Tracing Goroutines in Realtime with eBPF
Goroutines are cheap to create. That’s the promise Go makes, and it delivers. But “cheap” doesn’t mean “free to reason about.” When your Go service is running thousands of goroutines and you’re trying to figure out which ones are blocked, which are leaking, and where the scheduling bottlenecks hide, pprof and runtime.NumGoroutine() only tell you so much.
eBPF lets you attach tiny programs to kernel and userspace probe points, including the Go runtime itself. You can trace goroutine creation, scheduling events, and channel operations in a running process with zero code changes and minimal overhead. This picked up attention on Hacker News recently, and I think the excitement is warranted: it gives you runtime visibility that Go’s standard tooling simply can’t.
How the Go runtime manages goroutines
Before we attach probes, we need to understand what we’re probing. The Go runtime uses an M:N scheduling model. Goroutines (G) get multiplexed onto OS threads (M), which are bound to logical processors (P). The runtime functions we care about:
runtime.newproc— called when you use thegokeywordruntime.gopark— parks (blocks) a goroutineruntime.goready— marks a goroutine as runnable againruntime.execute— begins executing a goroutine on a thread
None of these are exported. They’re internal runtime functions. But they have stable symbol names in the compiled binary, which means we can attach uprobes to them.

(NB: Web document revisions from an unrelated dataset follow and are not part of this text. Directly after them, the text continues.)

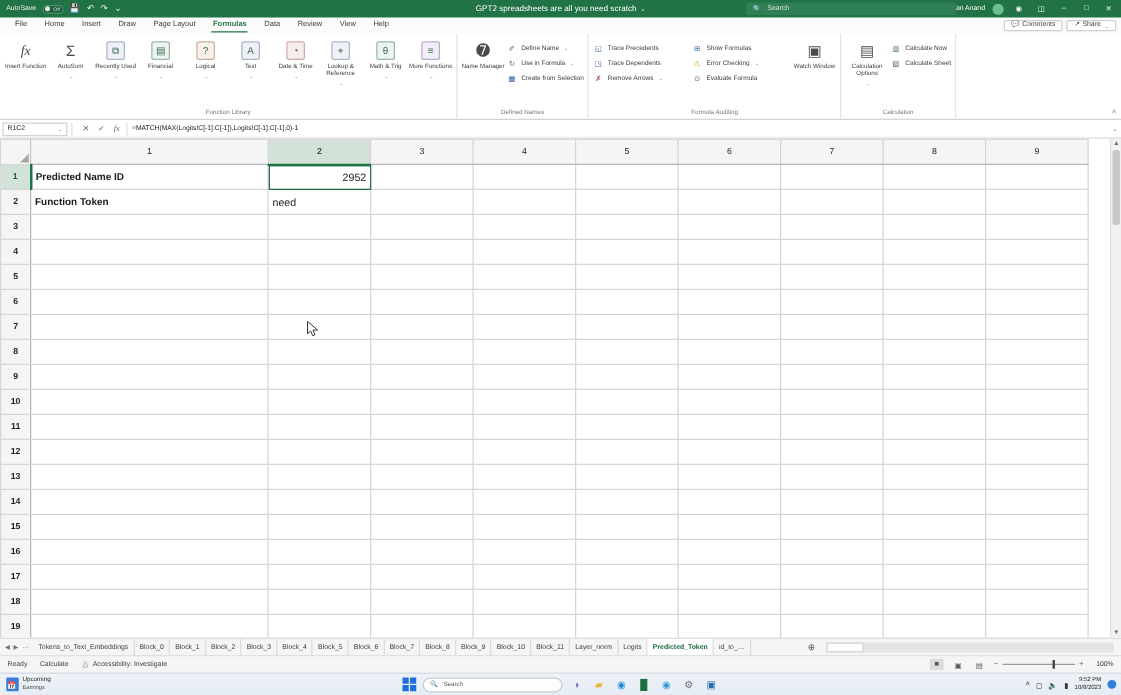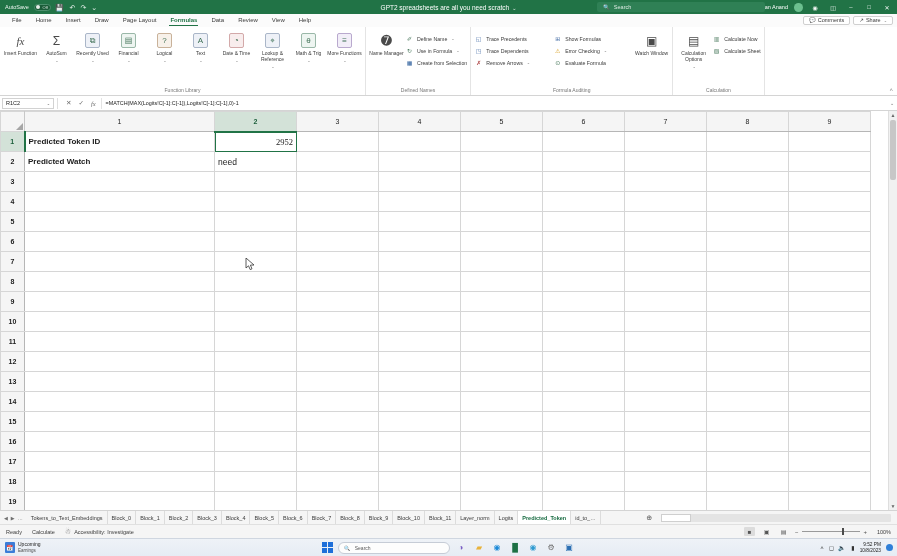--- a/index.html
+++ b/index.html
@@ -156,21 +156,21 @@
     background: #f5f5f5; text-align: center; width: 24px; font-size: 7.5px;
     color: #444; border-right: .5px solid #b6b6b6 !important;
   }
   .rowhead.sel { background: #d3e2d8; color: #1b5e3a; font-weight: bold;
     border-right: 2px solid #217346 !important; }
   td.cell { padding: 0 3px; overflow: hidden; white-space: nowrap; }
   td.cell.label { font-weight: bold; font-size: 8px; }
   td.cell.num { text-align: right; font-size: 8.5px; }
   td.cell.txt { text-align: left; font-size: 8.5px; }
   td.cell.active {
-    outline: 1.5px solid #217346; outline-offset: -1.5px; position: relative; font-family: Liberation Serif, serif;
+    outline: 1.5px solid #217346; outline-offset: -1.5px; position: relative;
   }
   .fillhandle {
     position: absolute; right: -2px; bottom: -2px; width: 3.5px; height: 3.5px;
     background: #217346; border: .5px solid #fff;
   }
   .cursor-overlay {
     position: absolute; left: 245px; top: 146px; width: 13px; height: 13px;
     pointer-events: none;
   }
   .scroll-v {
@@ -489,33 +489,33 @@
           <th class="colhead" style="width:82px;">5</th>
           <th class="colhead" style="width:82px;">6</th>
           <th class="colhead" style="width:82px;">7</th>
           <th class="colhead" style="width:82px;">8</th>
           <th class="colhead" style="width:82px;">9</th>
         </tr>
       </thead>
       <tbody>
           <tr>
             <th class="rowhead sel">1</th>
-            <td class="cell label" style="width: 190px;">Predicted Token ID</td>
+            <td class="cell label" style="width: 190px;">Predicted Name ID</td>
             <td class="cell num active" style="width: 82px;">2952<span class="fillhandle"></span></td>
             <td class="cell" style="width: 82px;"></td>
             <td class="cell" style="width: 82px;"></td>
             <td class="cell" style="width: 82px;"></td>
             <td class="cell" style="width: 82px;"></td>
             <td class="cell" style="width: 82px;"></td>
             <td class="cell" style="width: 82px;"></td>
             <td class="cell" style="width: 82px;"></td>
           </tr>
           <tr>
             <th class="rowhead">2</th>
-            <td class="cell label" style="width: 190px;">Predicted Watch</td>
+            <td class="cell label" style="width: 190px;">Function Token</td>
             <td class="cell txt" style="width: 82px;">need</td>
             <td class="cell" style="width: 82px;"></td>
             <td class="cell" style="width: 82px;"></td>
             <td class="cell" style="width: 82px;"></td>
             <td class="cell" style="width: 82px;"></td>
             <td class="cell" style="width: 82px;"></td>
             <td class="cell" style="width: 82px;"></td>
             <td class="cell" style="width: 82px;"></td>
           </tr>
           <tr>

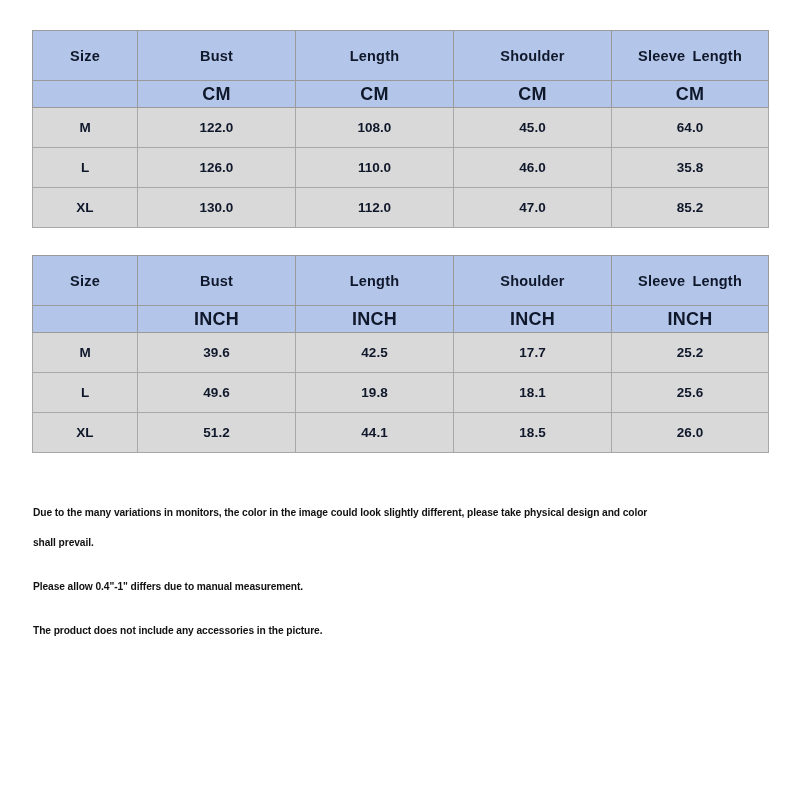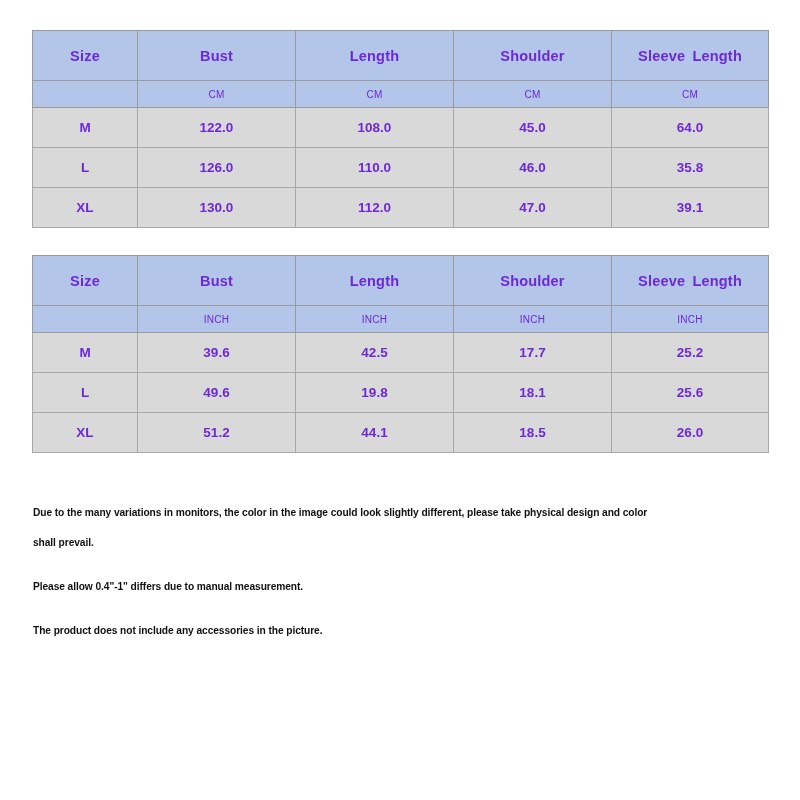--- a/index.html
+++ b/index.html
@@ -39,39 +39,39 @@
   .size-table col.c-length   { width: 158px; }
   .size-table col.c-shoulder { width: 158px; }
   .size-table col.c-sleeve   { width: 157px; }
 
   .size-table th,
   .size-table td {
     border: 1px solid #9a9a9a;
     text-align: center;
     vertical-align: middle;
     padding: 0;
-    color: #6d28d9;
+    color: #0f172a;
   }
 
   
   .size-table tr.head-row th {
     background: #b3c5e8;
     height: 49px;
     font-size: 14.5px;
     font-weight: bold;
     letter-spacing: 0.2px;
   }
   .size-table tr.head-row th.sleeve-head { word-spacing: 3px; }
 
   
   .size-table tr.unit-row td {
     background: #b3c5e8;
     height: 26px;
-    font-size: 10px;
-    font-weight: normal;
+    font-size: 18px;
+    font-weight: bold;
     letter-spacing: 0.3px;
   }
   .size-table tr.unit-row td.unit-blank { background: #b3c5e8; }
 
   
   .size-table tr.data-row td {
     background: #d9d9d9;
     height: 39px;
     font-size: 13.5px;
     font-weight: bold;
@@ -145,21 +145,21 @@
         <td>126.0</td>
         <td>110.0</td>
         <td>46.0</td>
         <td>35.8</td>
       </tr>
       <tr class="data-row">
         <td>XL</td>
         <td>130.0</td>
         <td>112.0</td>
         <td>47.0</td>
-        <td>39.1</td>
+        <td>85.2</td>
       </tr>
     </tbody>
   </table>
 
   <table class="size-table" id="table-in">
     <colgroup>
       <col class="c-size">
         <col class="c-bust">
         <col class="c-length">
         <col class="c-shoulder">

If you want to understand goroutine lifecycle management better, it’s worth reading about how context in Go interacts with goroutine cancellation. Context cancellation ultimately triggers gopark and goready calls internally.
Attaching eBPF uprobes to Go binaries
The Go library we’ll use is cilium/ebpf, a pure-Go library for loading and managing eBPF programs. It compiles eBPF C code into bytecode and loads it via the kernel’s BPF syscall, all from Go.
Here’s a minimal eBPF C program that attaches to runtime.newproc:
// trace_goroutine.c
#include "vmlinux.h"
#include <bpf/bpf_helpers.h>
#include <bpf/bpf_tracing.h>
struct event {
__u32 pid;
__u64 timestamp;
__u64 goroutine_id;
};
struct {
__uint(type, BPF_MAP_TYPE_PERF_EVENT_ARRAY);
} events SEC(".maps");
SEC("uprobe/runtime_newproc")
int trace_newproc(struct pt_regs *ctx) {
struct event e = {};
e.pid = bpf_get_current_pid_tgid() >> 32;
e.timestamp = bpf_ktime_get_ns();
// The goroutine ID is in the goid field of the current G struct.
// Its offset varies by Go version — we read it from the TLS slot.
bpf_perf_event_output(ctx, &events, BPF_F_CURRENT_CPU, &e, sizeof(e));
return 0;
}
char LICENSE[] SEC("license") = "GPL";
This fires every time a new goroutine is created and emits an event to a perf buffer. Simple enough on the eBPF side.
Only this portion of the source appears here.